Làsseme stà: nnun me fa ffà una sscena
De le mie. Ôh ttu sseguita: ôh ttu ccanta.

     Che lingue! Che ccervelli da catena!
Se ne perdi2 la razza tutta quanta!
E cce fiotteno poi s’uno le pianta,
E sse laggneno poi si3 un omo mena.

     Eh ddàjjela!4 Ho ccapito: ggià lo vedo
Che sta jjòja5 finissce cór pagòzzo.6
Io fo li fatti: a cchiacchiere te scedo.7

     Bbada, nun te fidà ssi8 ancòra abbozzo:9
Zittete llì, pperch’io sto un antro crèdo.10
E ppoi te do de piccio11 e tte scotózzo.12


12 febbraio 1835

  1. Non mi rompere il capo, o ecc.
  2. [Se ne perda: possa perdersene.]
  3. Se.
  4. Eh dagliela!

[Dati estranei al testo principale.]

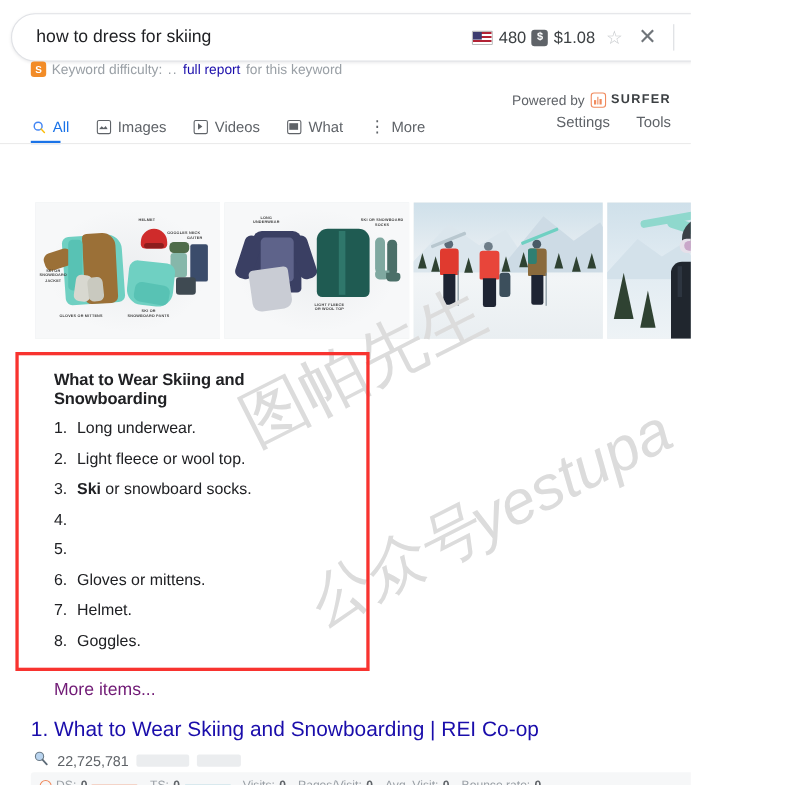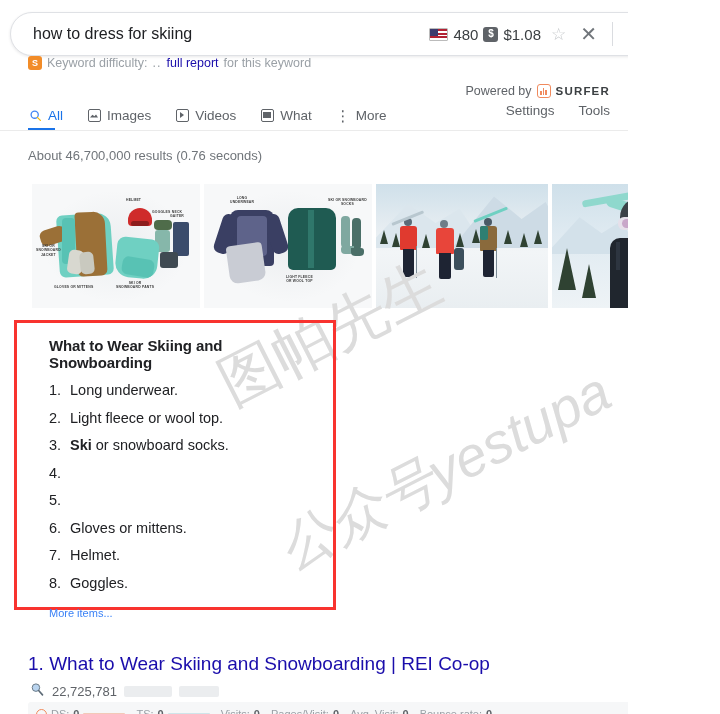--- a/index.html
+++ b/index.html
@@ -387,7 +387,6 @@
     <span class="st-item">Tools</span>
   </div>
 
-  <div class="results-count">About 46,700,000 results (0.76 seconds)</div>
 
   <div class="img-strip">
 

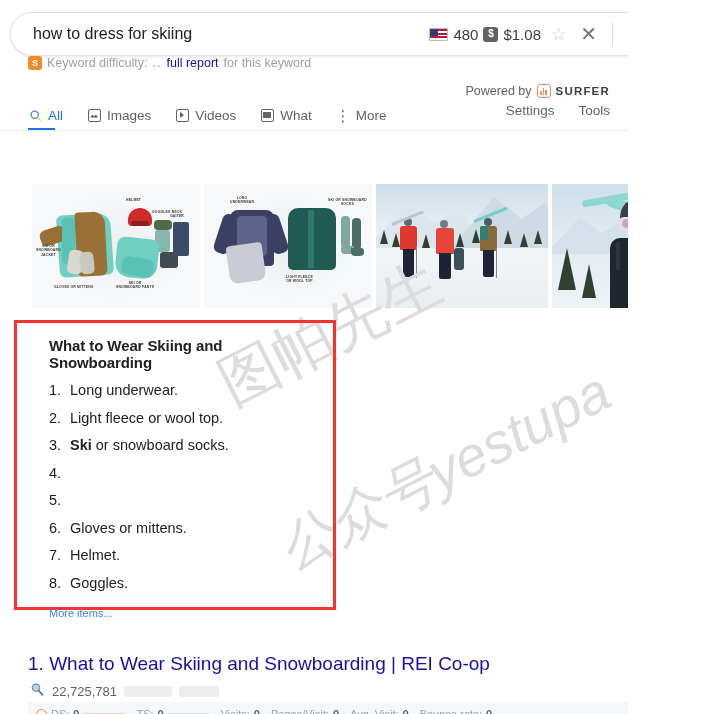--- a/index.html
+++ b/index.html
@@ -223,7 +223,7 @@
   .snip-num { color: #202124; width: 14px; flex: 0 0 auto; }
   .snip-list b { font-weight: 700; }
   .more-items {
-    font-size: 11px; color: #3b82f6; cursor: pointer;
+    margin-top: 16px; font-size: 16px; color: #701a75; cursor: pointer;
     display: inline-block;
   }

E via innanzi così!
  5. Questa storia, questa molestia.
  6. Colla paga, colle busse.
  7. Ti cedo.
  8. Se.
  9. Soffro con pazienza.
  10. Un altro crèdo: tanto tempo in quanto si reciti un crèdo,
  11. Di piglio.
  12. Ti sfiguro. [Ma propriamente, scotozzà derivando da cotózzo, “collottola„, vuol dire: “rompere il collo„.]